PROBLEM DETAILS: Lines below that include the word "Reserven" should each be copied.

DATA SECTION:
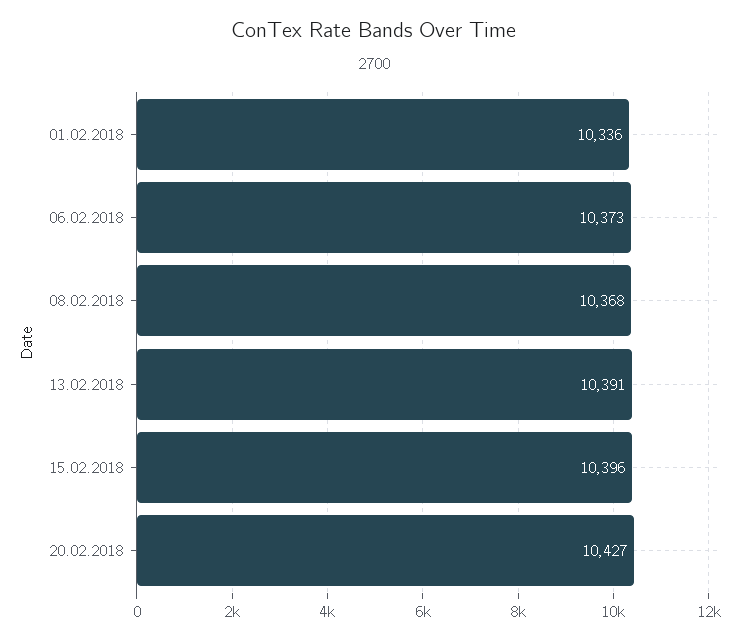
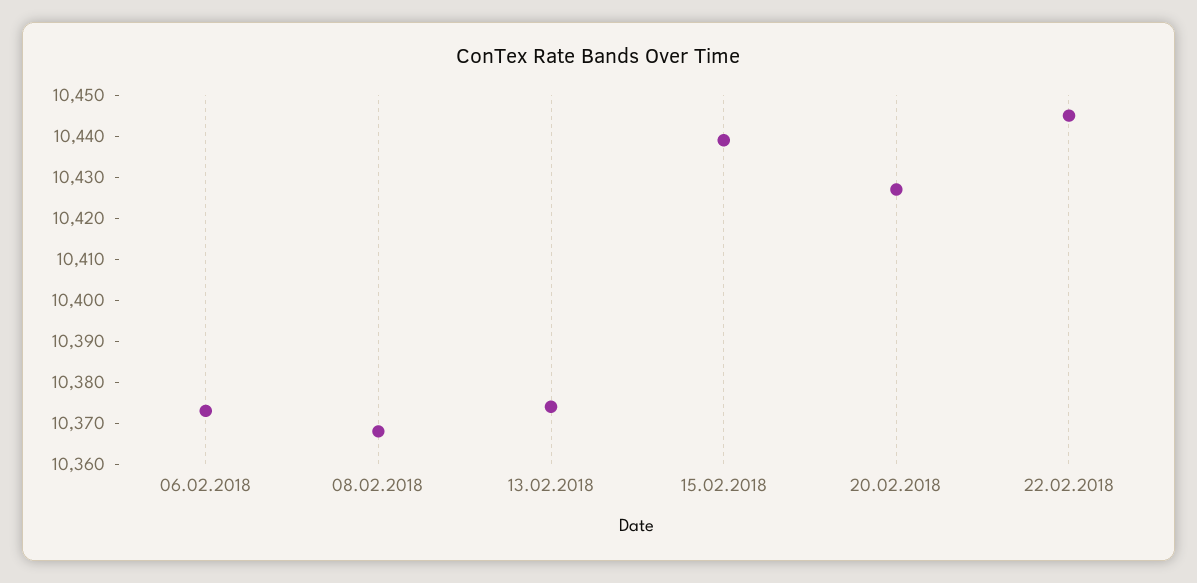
01.02.2018: 10336 -> none
13.02.2018: 10391 -> 10375
15.02.2018: 10396 -> 10440
22.02.2018: none -> 10445

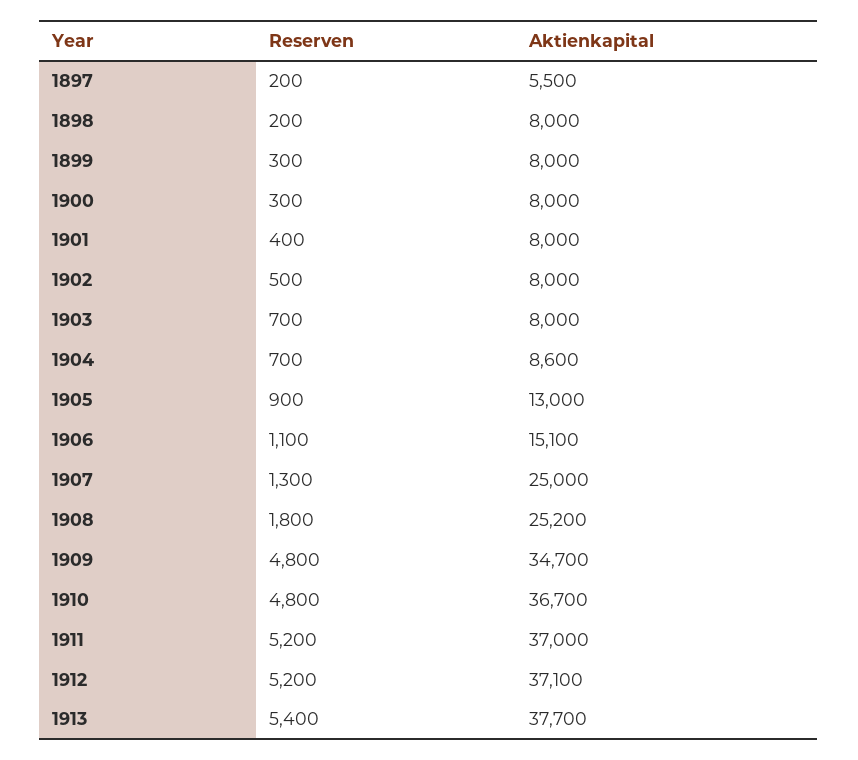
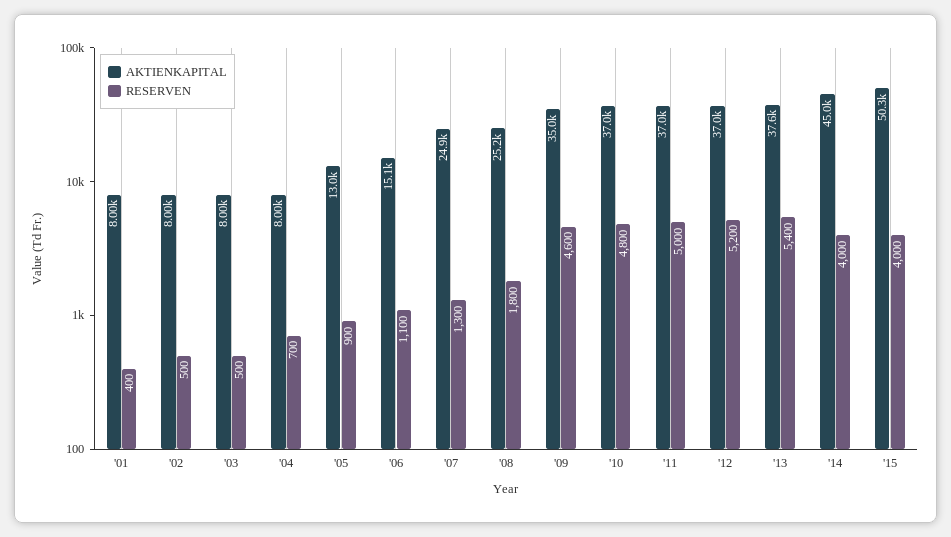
Reserven, 1897: 200 -> none
Aktienkapital, 1897: 5500 -> none
Reserven, 1898: 200 -> none
Aktienkapital, 1898: 8000 -> none
Reserven, 1899: 300 -> none
Aktienkapital, 1899: 8000 -> none
Reserven, 1900: 300 -> none
Aktienkapital, 1900: 8000 -> none
Reserven, 1903: 700 -> 500
Aktienkapital, 1904: 8600 -> 8000
Aktienkapital, 1907: 25000 -> 24900
Reserven, 1909: 4800 -> 4600
Aktienkapital, 1909: 34700 -> 35000
Aktienkapital, 1910: 36700 -> 37000
Reserven, 1911: 5200 -> 5000
Aktienkapital, 1912: 37100 -> 37000
Aktienkapital, 1913: 37700 -> 37600
Aktienkapital, '14: none -> 45000
Reserven, '14: none -> 4000
Aktienkapital, '15: none -> 50300
Reserven, '15: none -> 4000

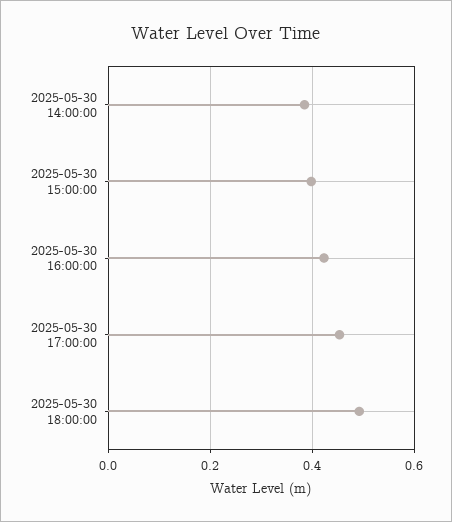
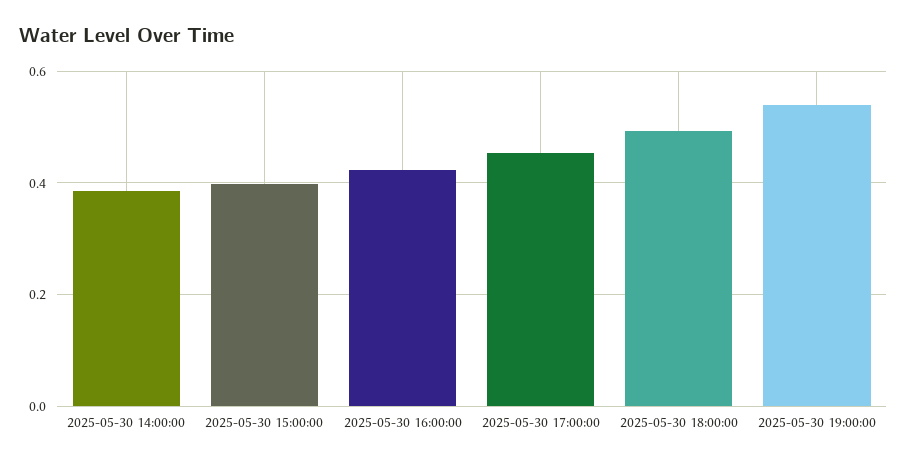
2025-05-30 19:00:00: none -> 0.54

RESPONSE:
Reserven, 1897: 200 -> none
Reserven, 1898: 200 -> none
Reserven, 1899: 300 -> none
Reserven, 1900: 300 -> none
Reserven, 1903: 700 -> 500
Reserven, 1909: 4800 -> 4600
Reserven, 1911: 5200 -> 5000
Reserven, '14: none -> 4000
Reserven, '15: none -> 4000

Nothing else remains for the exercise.